In this thesis, the synthesis of metal-organic framework compounds by one-pot synthesis as well as the sequential synthesis is presented. The structures of all the synthesized compounds have been determined by single crystal X-ray diffraction technique. The prepared compounds were employed in the study of sensing of nitroaromatic compounds, toxic metal ions and highly oxidizing anions. In addition, detailed studies of heterogeneous catalysis employing the prepared MOFs were investigated along with catalysis by metal nanoparticle incorporated within MOFs. In select cases, the labile nature of the lattice water molecules was established by performing in-situ single crystal to single crystal (SCSC) structural transformation studies. In addition, the proton conductivity and the magnetic behavior have also been studied.
Chapter 1 of the thesis presents a brief overview on metal-organic framework compounds and summarizes its various important properties.

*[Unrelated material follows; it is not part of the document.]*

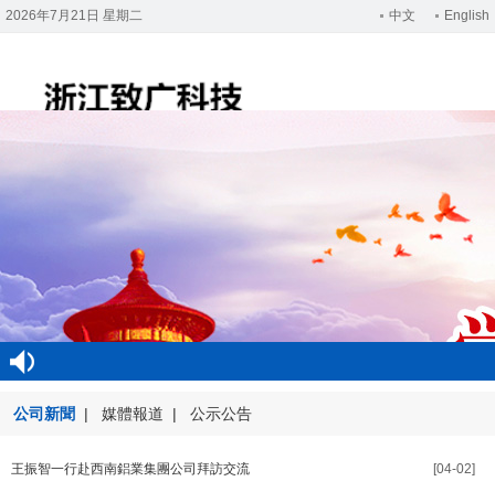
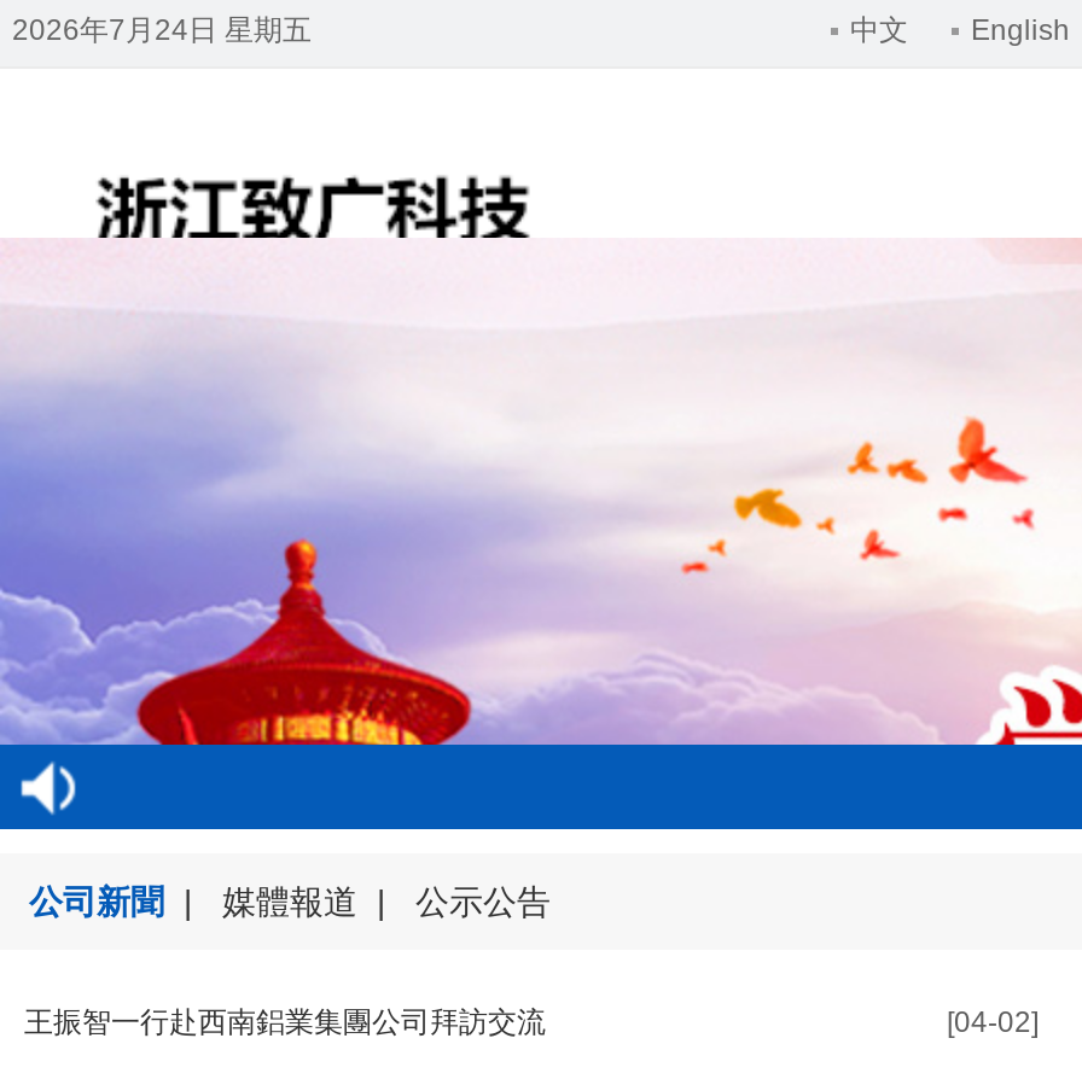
[6,8,143,23] 2026年7月21日 星期二 -> [12,13,312,47] 2026年7月24日 星期五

In chapter 2, the synthesis, structure, and characterization of heterometallic metal-organic framework compounds using 2-mercaptonicotinic (H2mna) and Cu(I) / Ag(I) based two metalloligands, [Cu6(Hmna)6] and [Ag6(Hmna)2(mna)4](NH4)4 are presented.
In chapter 3, we present the synthesis, structure and nitroaromatic sensing behavior of [Ag6(mna)6](NH4)6 metalloligand based heterometallic metal-organic framework compounds.
In chapter 4, the synthesis, structure and Lewis acid catalytic behavior of 6-mercaptonicotinic acid based heterometallic metal-organic framework compounds are presented.
In chapter 5, the stabilization of the palladium nanoparticles in the newly synthesized 1,10-phenanthroline based metal-organic framework compounds and their catalytic behavior is presented.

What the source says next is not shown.